Call to action: Accelerate primary care behavioral HEALTH INTEGRATION through strategic training and technical assistance support

The research findings of high prevalence of depression and serious psychological distress as well as the strong associations between depression and chronic diseases among female HC patients of reproductive age warrants the enhanced emphasis on women’s health as well as the innovative care and treatment of co-occurring physical and mental health conditions among HCs patients. Furthermore, the findings have implications for clinical practice, technical assistance for HC, primary care integration models, and prevention activities to reduce risks to women of reproductive age who are at risk for negative maternal and birth outcomes. Recognizing the time constraints of primary care teams in provision of preventive services, management of chronic disease, adherence to the latest clinical guidelines, and the need for knowledge translation through implementation science in improving the delivery patient-centered care, we propose a training and technical assistance (T/TA) framework moving forward. This T/TA framework is designed to accelerate science driven solutions as well as health center innovations for primary care behavioral health integration in the following four areas: 1) Facilitating rapid adoption of innovative primary care integrated models for behavioral health; 2) Supporting health center workforce training; 3) Enhancing clinical workflow and health informatics; and 4) Improving primary care service to system coordination and financial sustainability. The T/TA framework will support HCs and primary care team in service expansion, enhanced implementation and transformation of primary care behavioral health integration services, as well as augmented provider training and team-based care capacity for delivery of prevention, early diagnosis, and treatment.

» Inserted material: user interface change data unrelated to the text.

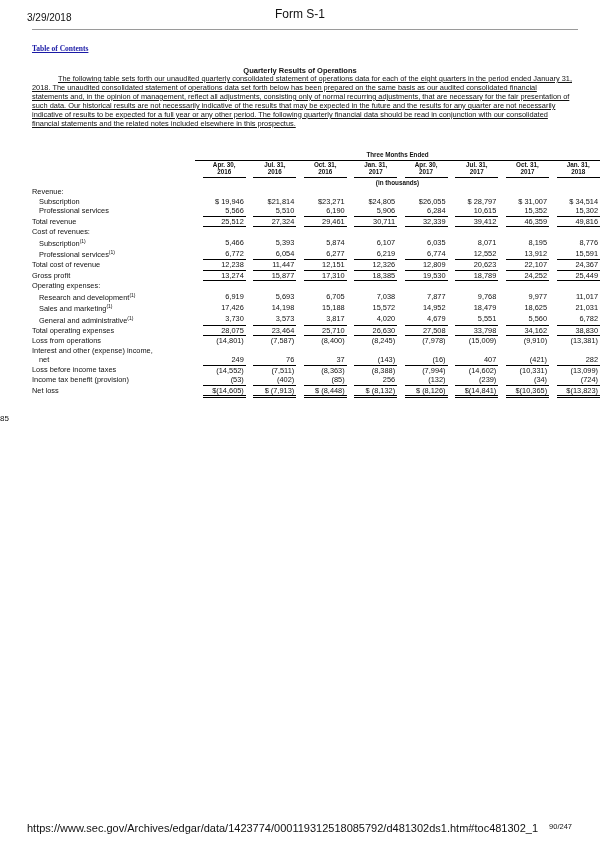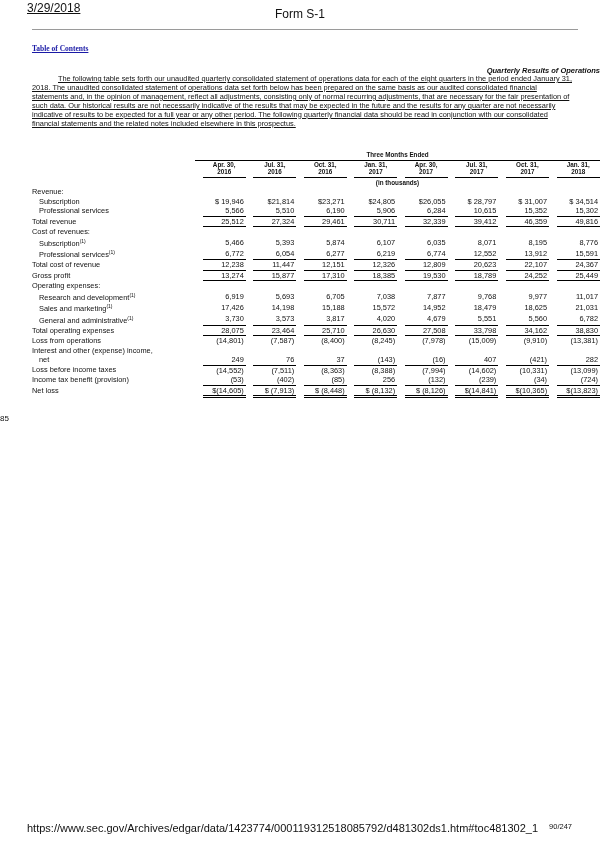--- a/index.html
+++ b/index.html
@@ -4,7 +4,7 @@
 <style>
   html, body { margin:0; padding:0; background:#fff; }
   body { width:600px; height:848px; position:relative; font-family:"Liberation Sans", sans-serif; color:#111; overflow:hidden; }
-  .hdr-date { position:absolute; left:27px; top:1px; font-size:12px;text-decoration:underline; }
+  .hdr-date { position:absolute; left:27px; top:12px; font-size:10px; }
   .hdr-title { position:absolute; left:0; width:600px; top:7px; text-align:center; font-size:12px; }
   .hdr-rule { position:absolute; left:32px; right:22px; top:29px; border-top:1px solid #9a9a9a; }
   .toc-link { position:absolute; left:32px; top:44px; font-family:Liberation Serif, serif; font-weight:bold; font-size:7.5px; color:#1a1aa6; text-decoration:underline; cursor:pointer; }

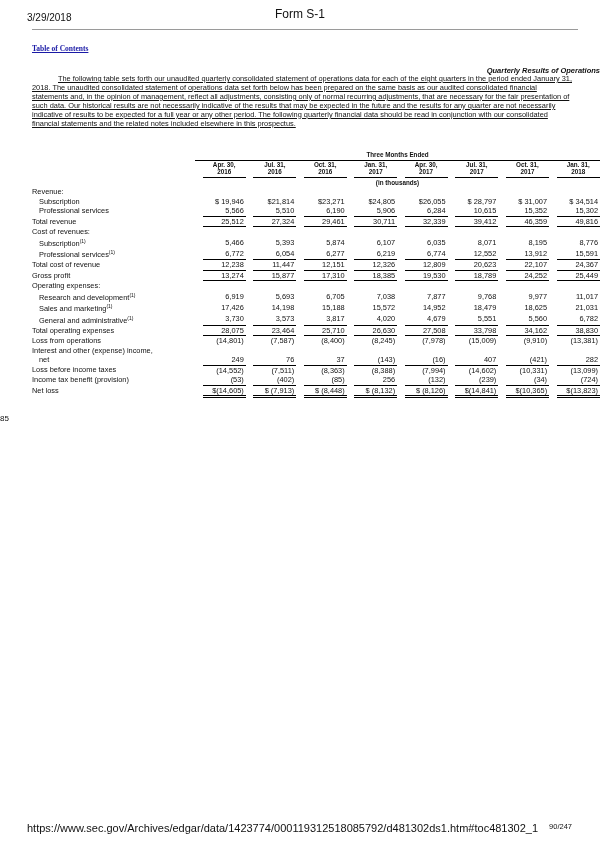--- a/index.html
+++ b/index.html
@@ -8,7 +8,7 @@
   .hdr-title { position:absolute; left:0; width:600px; top:7px; text-align:center; font-size:12px; }
   .hdr-rule { position:absolute; left:32px; right:22px; top:29px; border-top:1px solid #9a9a9a; }
   .toc-link { position:absolute; left:32px; top:44px; font-family:Liberation Serif, serif; font-weight:bold; font-size:7.5px; color:#1a1aa6; text-decoration:underline; cursor:pointer; }
-  .sec-title { position:absolute; left:0; width:600px; top:66px; text-align:right; font-weight:bold; font-size:7.5px;font-style:italic; }
+  .sec-title { position:absolute; left:0; width:600px; top:66px; text-align:center; font-weight:bold; font-size:7.5px; }
   .intro { position:absolute; left:32px; width:540px; top:75px; font-size:7.4px; line-height:8.9px; text-indent:26px;text-decoration:underline; }
   table.fin { position:absolute; left:32px; top:150px; border-collapse:collapse; font-size:7.4px; }
   table.fin td { padding:0; height:9.5px; line-height:9.5px; white-space:nowrap; }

From 2014 to 2018, HRSA has supported investments of nearly $750 million to improve and expand the delivery and access of mental health services and substance use disorder services for prevention, treatment, health education and awareness through comprehensive primary care integration. In conjunction with the service expansion supplements, HRSA has supported several training and technical assistance initiatives including the Center for Integrated Health Solutions (CIHS) jointly funded by the Substance Abuse and Mental Health Services Administration (SAMHSA) and HRSA, Opioid Addiction Treatment Project ECHO (Extension for Community Healthcare Outcomes) and the HRSA Center of Excellence in Behavioral Health Technical Assistance to advance the development and enhancement of integrated primary and behavioral health services to better address the needs of health center patients with mental health and substance use conditions, in particular opioid use disorder. To date, HCs have improved their capacity to provide mental health services, including a 67% increase in mental health workforce and a 59% increase in mental health patient visits [29]. The expansion of behavioral health services in HCs has provided an unprecedented investment in the primary care safety net to address this public health priority that will built upon ongoing investments in evidence-based intervention of patient centered medical home transformation, patient health education, patient navigation, medication therapy management, psychosocial peer supports, and augmentation of enabling services; however, much work remains [4246]. With the increasing importance of the interdisciplinary primary care team in addressing behavioral health needs, strategic T/TA will enhance HC organizational and workforce capacity for treatment, efficient clinical workflow, data-informed clinical quality improvement, and care coordination with social service systems to support all patients with co-occurring chronic and mental health conditions including the advancement of positive maternal outcomes.